*EXERCISE INSTRUCTIONS*:
The expected result is a verbatim repetition of the lines from the start of the entries through the line containing "- 門檻值即預測結果的分數(score)，設定為400分，Flow Decision「Score", with the pictures removed.

*ENTRIES SUPPLIED*:
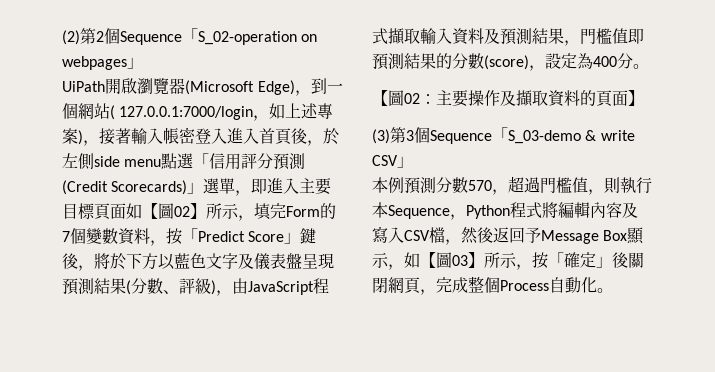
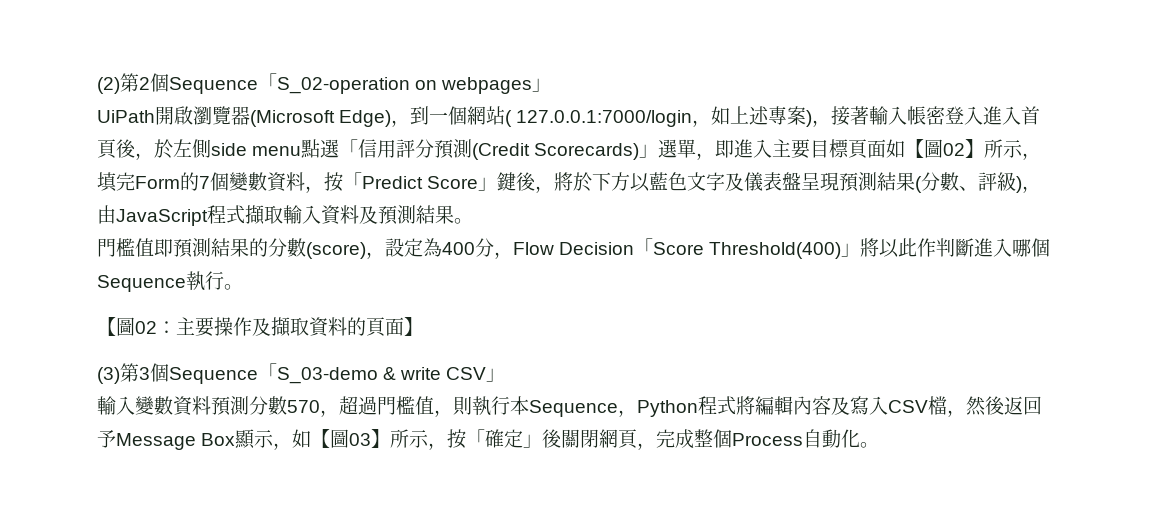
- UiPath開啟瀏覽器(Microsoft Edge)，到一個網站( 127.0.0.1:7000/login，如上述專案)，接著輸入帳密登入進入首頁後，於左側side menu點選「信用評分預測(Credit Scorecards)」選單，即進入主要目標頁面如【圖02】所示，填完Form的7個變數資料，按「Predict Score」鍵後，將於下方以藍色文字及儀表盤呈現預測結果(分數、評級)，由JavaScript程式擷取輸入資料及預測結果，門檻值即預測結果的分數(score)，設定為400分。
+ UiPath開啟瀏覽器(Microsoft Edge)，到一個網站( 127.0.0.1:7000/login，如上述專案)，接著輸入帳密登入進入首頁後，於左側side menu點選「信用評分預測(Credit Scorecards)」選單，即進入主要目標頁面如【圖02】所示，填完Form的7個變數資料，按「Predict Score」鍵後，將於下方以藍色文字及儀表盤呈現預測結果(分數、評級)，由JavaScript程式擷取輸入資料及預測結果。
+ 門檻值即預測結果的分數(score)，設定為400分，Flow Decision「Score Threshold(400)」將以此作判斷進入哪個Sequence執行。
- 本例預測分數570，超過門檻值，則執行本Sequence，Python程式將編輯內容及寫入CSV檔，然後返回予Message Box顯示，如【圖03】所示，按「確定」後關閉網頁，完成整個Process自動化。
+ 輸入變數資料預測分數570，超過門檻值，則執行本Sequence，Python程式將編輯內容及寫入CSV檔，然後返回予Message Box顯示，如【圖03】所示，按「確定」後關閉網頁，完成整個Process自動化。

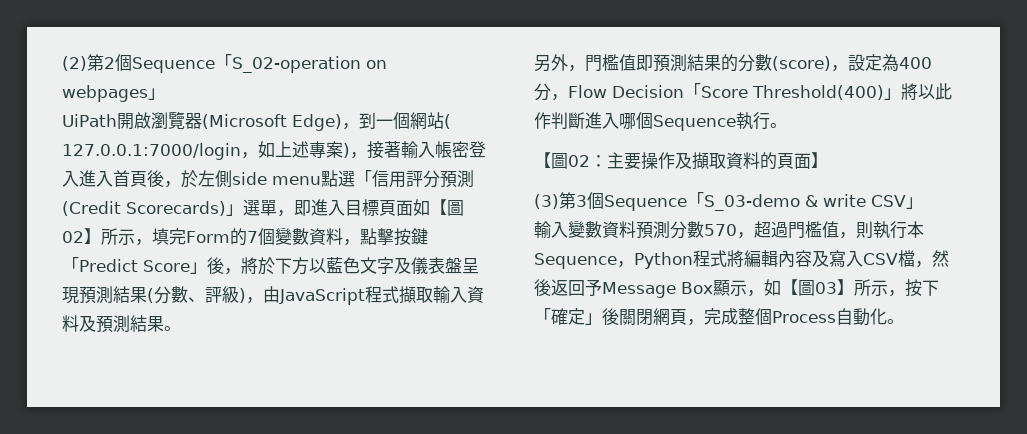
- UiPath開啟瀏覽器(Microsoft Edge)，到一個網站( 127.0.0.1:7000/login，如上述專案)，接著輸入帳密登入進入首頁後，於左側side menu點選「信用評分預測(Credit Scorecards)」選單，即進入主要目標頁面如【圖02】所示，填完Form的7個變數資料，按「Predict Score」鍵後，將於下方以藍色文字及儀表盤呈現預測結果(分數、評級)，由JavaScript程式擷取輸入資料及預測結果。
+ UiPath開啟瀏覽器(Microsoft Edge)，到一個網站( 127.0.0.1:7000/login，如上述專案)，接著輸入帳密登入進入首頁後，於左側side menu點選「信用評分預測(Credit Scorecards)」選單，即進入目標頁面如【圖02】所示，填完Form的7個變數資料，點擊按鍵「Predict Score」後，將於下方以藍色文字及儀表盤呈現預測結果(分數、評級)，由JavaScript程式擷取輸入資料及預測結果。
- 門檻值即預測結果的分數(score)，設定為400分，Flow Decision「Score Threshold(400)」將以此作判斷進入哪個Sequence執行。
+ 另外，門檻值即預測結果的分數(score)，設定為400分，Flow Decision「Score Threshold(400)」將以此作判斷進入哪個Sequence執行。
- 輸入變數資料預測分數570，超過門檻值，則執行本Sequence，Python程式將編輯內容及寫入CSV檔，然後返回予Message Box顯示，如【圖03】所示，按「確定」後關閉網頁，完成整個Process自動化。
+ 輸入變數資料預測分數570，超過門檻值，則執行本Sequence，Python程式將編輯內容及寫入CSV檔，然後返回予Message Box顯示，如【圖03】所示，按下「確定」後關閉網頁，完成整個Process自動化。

*TASK OUTPUT*:
- UiPath開啟瀏覽器(Microsoft Edge)，到一個網站( 127.0.0.1:7000/login，如上述專案)，接著輸入帳密登入進入首頁後，於左側side menu點選「信用評分預測(Credit Scorecards)」選單，即進入主要目標頁面如【圖02】所示，填完Form的7個變數資料，按「Predict Score」鍵後，將於下方以藍色文字及儀表盤呈現預測結果(分數、評級)，由JavaScript程式擷取輸入資料及預測結果，門檻值即預測結果的分數(score)，設定為400分。
+ UiPath開啟瀏覽器(Microsoft Edge)，到一個網站( 127.0.0.1:7000/login，如上述專案)，接著輸入帳密登入進入首頁後，於左側side menu點選「信用評分預測(Credit Scorecards)」選單，即進入主要目標頁面如【圖02】所示，填完Form的7個變數資料，按「Predict Score」鍵後，將於下方以藍色文字及儀表盤呈現預測結果(分數、評級)，由JavaScript程式擷取輸入資料及預測結果。
+ 門檻值即預測結果的分數(score)，設定為400分，Flow Decision「Score Threshold(400)」將以此作判斷進入哪個Sequence執行。
- 本例預測分數570，超過門檻值，則執行本Sequence，Python程式將編輯內容及寫入CSV檔，然後返回予Message Box顯示，如【圖03】所示，按「確定」後關閉網頁，完成整個Process自動化。
+ 輸入變數資料預測分數570，超過門檻值，則執行本Sequence，Python程式將編輯內容及寫入CSV檔，然後返回予Message Box顯示，如【圖03】所示，按「確定」後關閉網頁，完成整個Process自動化。

- UiPath開啟瀏覽器(Microsoft Edge)，到一個網站( 127.0.0.1:7000/login，如上述專案)，接著輸入帳密登入進入首頁後，於左側side menu點選「信用評分預測(Credit Scorecards)」選單，即進入主要目標頁面如【圖02】所示，填完Form的7個變數資料，按「Predict Score」鍵後，將於下方以藍色文字及儀表盤呈現預測結果(分數、評級)，由JavaScript程式擷取輸入資料及預測結果。
+ UiPath開啟瀏覽器(Microsoft Edge)，到一個網站( 127.0.0.1:7000/login，如上述專案)，接著輸入帳密登入進入首頁後，於左側side menu點選「信用評分預測(Credit Scorecards)」選單，即進入目標頁面如【圖02】所示，填完Form的7個變數資料，點擊按鍵「Predict Score」後，將於下方以藍色文字及儀表盤呈現預測結果(分數、評級)，由JavaScript程式擷取輸入資料及預測結果。
- 門檻值即預測結果的分數(score)，設定為400分，Flow Decision「Score Threshold(400)」將以此作判斷進入哪個Sequence執行。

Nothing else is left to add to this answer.